Ne deriva che, salvo ulteriori interventi successivi, l’accisa sul gasolio resta sostanzialmente ferma a 532,90 euro per mille litri dal 30 luglio fino al 10 settembre 2026.
Il confronto deve essere effettuato con l’aliquota ordinaria prevista per il 2026.
Il decreto legislativo n. 43/2025, nell’ambito del percorso di riallineamento delle accise su benzina e gasolio, ha infatti fissato dal 1° gennaio 2026 l’aliquota ordinaria per entrambi i carburanti a 672,90 euro per mille litri.
Con la rideterminazione temporanea a 532,90 euro, la riduzione fiscale è pertanto pari a: 672,90 - 532,90 = 140 euro per mille litri, vale a dire 0,14 euro per litro di gasolio.
Considerando anche l’effetto dell’IVA, applicata su un imponibile che comprende l’accisa, la riduzione teorica sul prezzo finale può arrivare a circa 17 centesimi al litro, fermo restando che il prezzo effettivamente praticato alla pompa dipende anche dalle quotazioni internazionali dei prodotti raffinati e dalle dinamiche commerciali della distribuzione.
Il meccanismo utilizzato dal Governo è quello previsto dall’articolo 1, commi 290 e 291, della legge n. 244/2007. La disciplina consente di diminuire temporaneamente le aliquote di accisa sui prodotti energetici quando l’incremento del prezzo internazionale del petrolio determina maggiori entrate IVA per lo Stato.

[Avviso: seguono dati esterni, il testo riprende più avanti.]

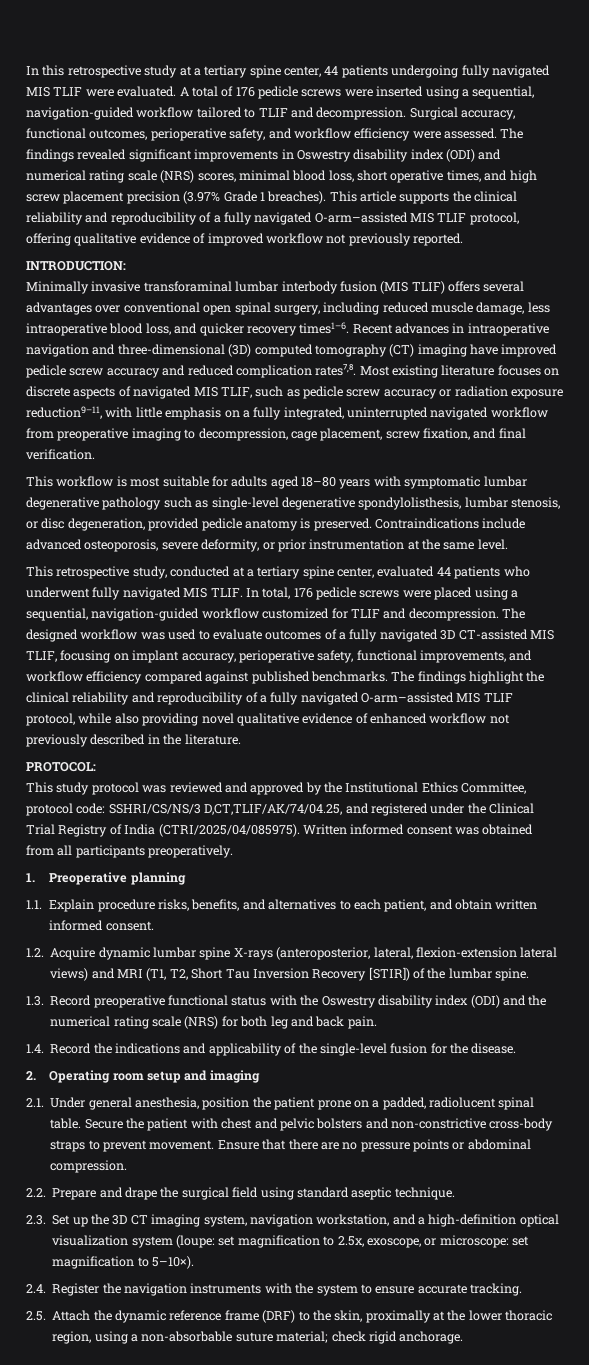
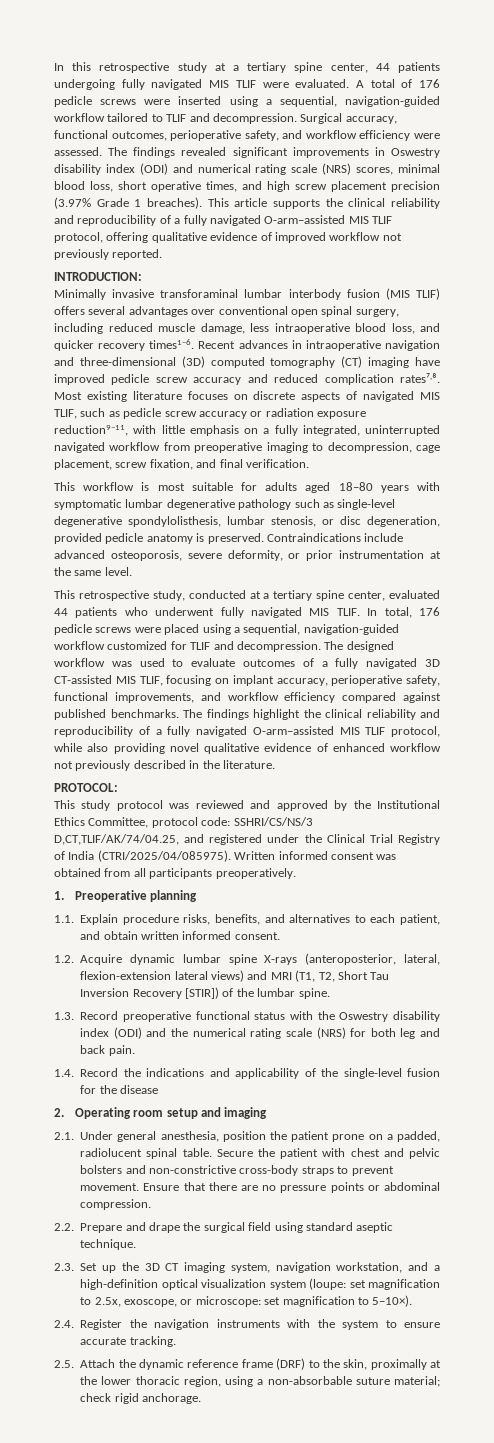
- 1.4. Record the indications and applicability of the single-level fusion for the disease.
+ 1.4. Record the indications and applicability of the single-level fusion for the disease

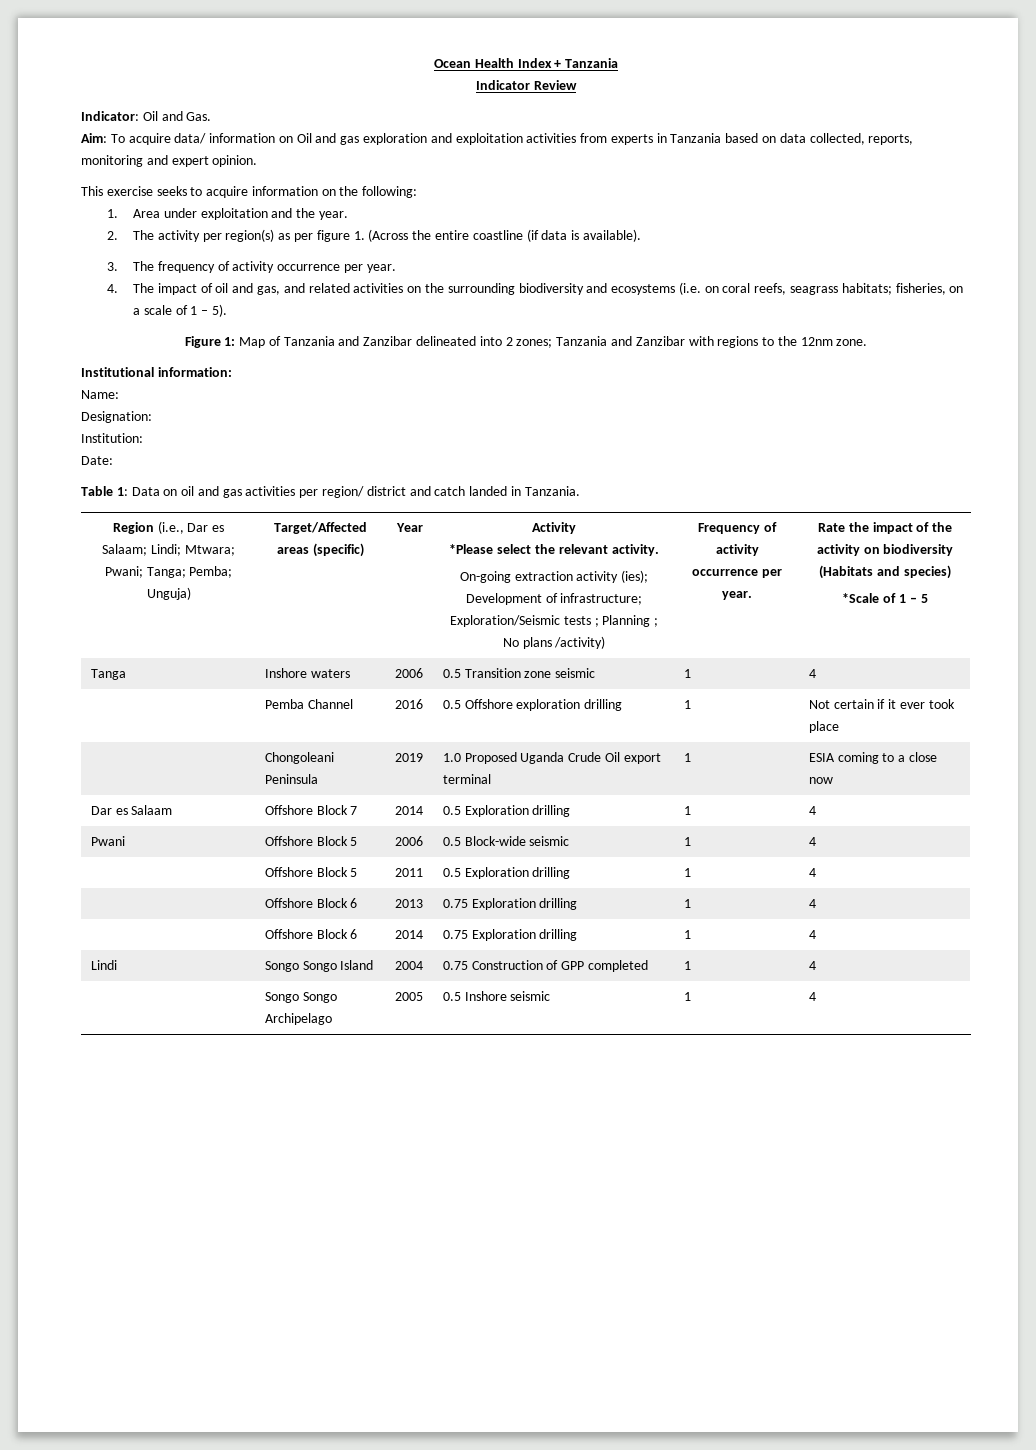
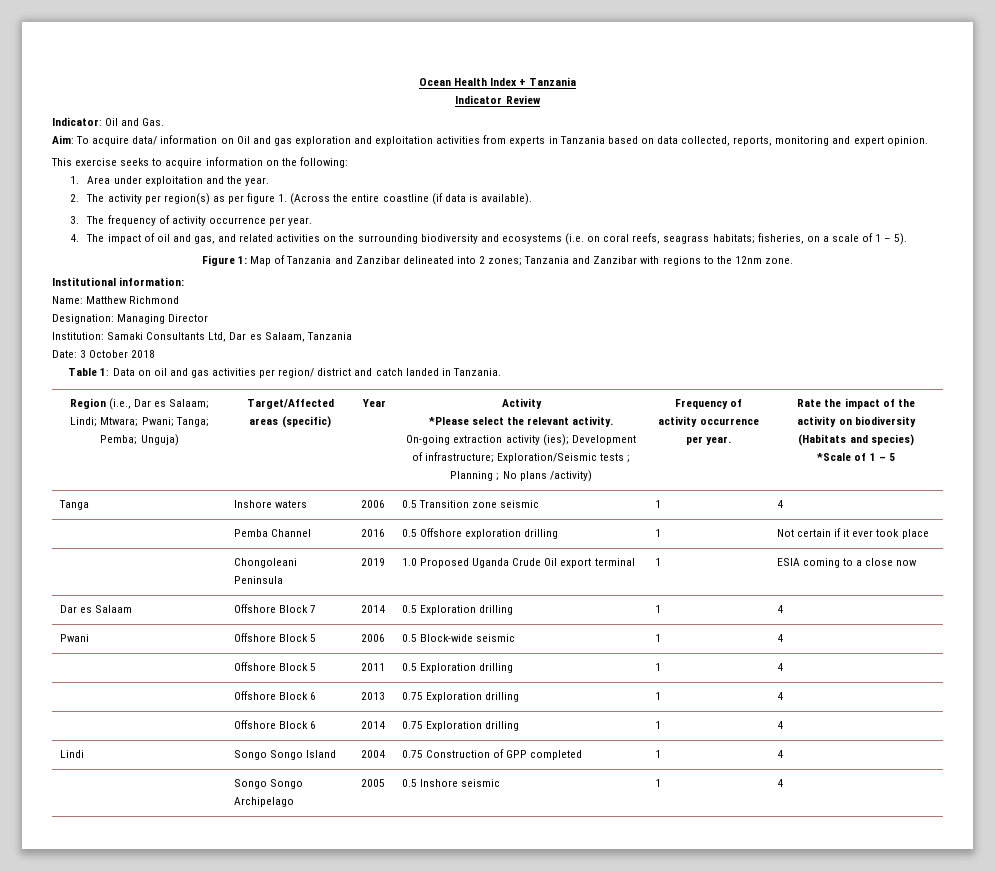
- Name:
+ Name: Matthew Richmond
- Designation:
+ Designation: Managing Director
- Institution:
- Date:
+ Institution: Samaki Consultants Ltd, Dar es Salaam, Tanzania
+ Date: 3 October 2018

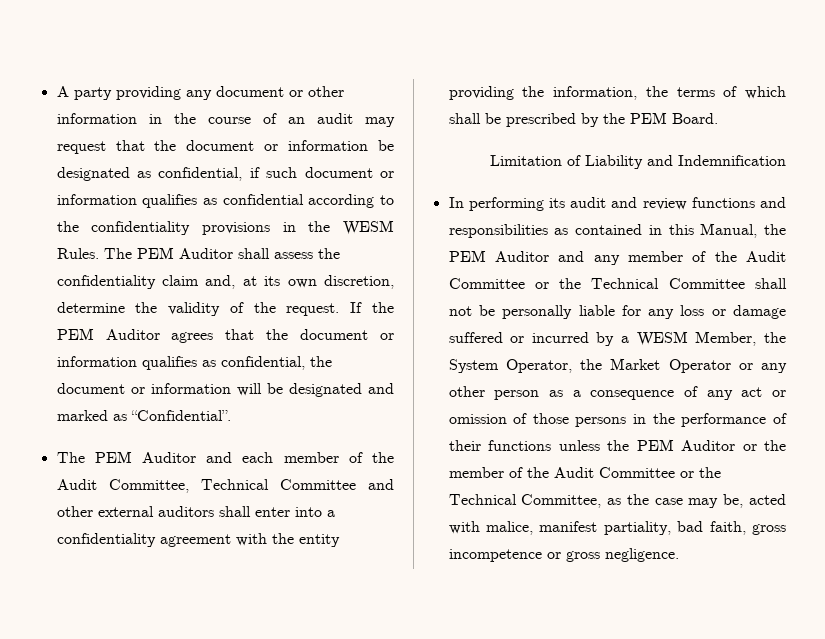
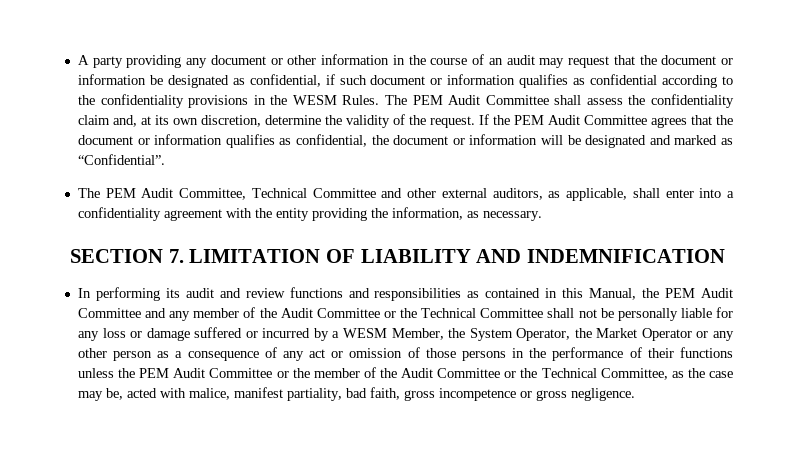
- The PEM Auditor shall assess the confidentiality claim and, at its own discretion, determine the validity of the request.
+ The PEM Audit Committee shall assess the confidentiality claim and, at its own discretion, determine the validity of the request.
- If the PEM Auditor agrees that the document or information qualifies as confidential, the document or information will be designated and marked as “Confidential”.
+ If the PEM Audit Committee agrees that the document or information qualifies as confidential, the document or information will be designated and marked as “Confidential”.
- The PEM Auditor and each member of the Audit Committee, Technical Committee and other external auditors shall enter into a confidentiality agreement with the entity providing the information, the terms of which shall be prescribed by the PEM Board.
- Limitation of Liability and Indemnification
+ The PEM Audit Committee, Technical Committee and other external auditors, as applicable, shall enter into a confidentiality agreement with the entity providing the information, as necessary.
+ SECTION 7. LIMITATION OF LIABILITY AND INDEMNIFICATION
- In performing its audit and review functions and responsibilities as contained in this Manual, the PEM Auditor and any member of the Audit Committee or the Technical Committee shall not be personally liable for any loss or damage suffered or incurred by a WESM Member, the System Operator, the Market Operator or any other person as a consequence of any act or omission of those persons in the performance of their functions unless the PEM Auditor or the member of the Audit Committee or the Technical Committee, as the case may be, acted with malice, manifest partiality, bad faith, gross incompetence or gross negligence.
+ In performing its audit and review functions and responsibilities as contained in this Manual, the PEM Audit Committee and any member of the Audit Committee or the Technical Committee shall not be personally liable for any loss or damage suffered or incurred by a WESM Member, the System Operator, the Market Operator or any other person as a consequence of any act or omission of those persons in the performance of their functions unless the PEM Audit Committee or the member of the Audit Committee or the Technical Committee, as the case may be, acted with malice, manifest partiality, bad faith, gross incompetence or gross negligence.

In sostanza, una quota dell’extragettito derivante dall’aumento dei prezzi viene utilizzata per attenuare il peso delle accise sui carburanti.
L’elemento da tenere sotto osservazione è la durata particolarmente breve del nuovo intervento. La riduzione è infatti prevista soltanto fino al 10 settembre 2026. La scelta si inserisce nella sequenza di provvedimenti adottati negli ultimi mesi per adeguare rapidamente il livello delle accise all’andamento dei prezzi energetici, alternando decreti-legge e decreti ministeriali di sterilizzazione del maggior gettito IVA.